Affiliation:
1. Imperial College London , London , United Kingdom of Great Britain & Northern Ireland
2. Uppsala University , Uppsala , Sweden
3. University of Sao Paulo , Sao Paulo , Brazil
4. Federal University of Minas Gerais , Belo Horizonte , Brazil
Abstract
Abstract
Background
Subtle, prognostically-meaningful ECG features may not be apparent to physicians. In the course of supervised machine learning (ML) training, many thousands of ECG features are identified. These are not limited to conventional ECG parameters and morphology.
Purpose
To investigate novel neural network (NN)-derived ECG features, that may have clinical, phenotypic and genotypic associations and prognostic significance.
Methods
We extracted 5120 NN-derived ECG features from an AI-ECG model trained for six simple diagnoses and applied unsupervised machine learning to identify three phenogroups. The derivation set, the Clinical Outcomes in Digital Electrocardiography (CODE) cohort (n = 1,558,421), is a database of ECGs recorded in primary care in Brazil. There were four external validation cohorts. A cohort of British civil servants (WH II, n = 5,066). A longitudinal study of volunteers in the UK (UK Biobank, n = 42,386). A longitudinal cohort of Brazilian public servants (ELSA-Brasil, n = 13,739). Lastly, a cohort of patients with chronic Chagas cardiomyopathy (SaMi-Trop, n = 1,631) .
Results
In the derivation cohort (CODE), the three phenogroups had significantly different mortality profiles (Figure 1). After adjusting for known covariates, phenogroup B had a 1.2-fold increase in long-term mortality compared to phenogroup A (HR 1.20, 95% CI 1.17-1.23, p < 0.0001). We externally validated our findings in four diverse cohorts. Phenogroup C was poorly represented in the volunteer cohorts and therefore was excluded from those analyses. We found phenogroup B had a significantly greater risk of mortality in all cohorts (Figure 1). We performed a phenome-wide association study (PheWAS) in the UK Biobank.
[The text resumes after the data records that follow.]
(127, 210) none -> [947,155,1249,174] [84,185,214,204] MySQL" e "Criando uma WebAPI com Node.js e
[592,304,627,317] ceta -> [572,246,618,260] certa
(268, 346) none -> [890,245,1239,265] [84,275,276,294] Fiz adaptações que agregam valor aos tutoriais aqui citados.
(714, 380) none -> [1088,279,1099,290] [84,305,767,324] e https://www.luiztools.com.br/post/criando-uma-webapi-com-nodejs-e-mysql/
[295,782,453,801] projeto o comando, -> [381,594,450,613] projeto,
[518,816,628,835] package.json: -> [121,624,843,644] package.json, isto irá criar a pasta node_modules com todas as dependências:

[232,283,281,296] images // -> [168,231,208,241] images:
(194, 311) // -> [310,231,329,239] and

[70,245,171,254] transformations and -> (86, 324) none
We found ECG phenogroup significantly associated with cardiac and non-cardiac phenotypes, including cardiac chamber volumes and cardiac output (Figure 2A). A single-trait genome-wide association study (GWAS) was conducted. The GWAS yielded four loci (Figure 2B). SCN10A, SCN5A and CAV1 have well described roles in cardiac conduction and arrhythmia. ARHGAP24 has been previously associated with ECG parameters, however, our analysis has identified for the first time ARHGAP24 as a gene associated with a prognostically significant phenogroup. Mendelian randomisation demonstrated the higher risk ECG phenogroup was causally associated with higher odds of atrioventricular (AV) block but lower odds of atrial fibrillation and ischaemic heart disease.
Conclusion
NN-derived ECG features have important applications beyond the original model from which they are derived and may be transferable and applicable for risk prediction in a wide range of settings, in addition to mortality prediction. We have shown the significant potential of NN-derived ECG features, as a highly transferable and potentially universal risk marker, that may be applied to a wide range of clinical contexts.
Publisher
Oxford University Press (OUP)
Subject
Cardiology and Cardiovascular Medicine
Cited by
2 articles.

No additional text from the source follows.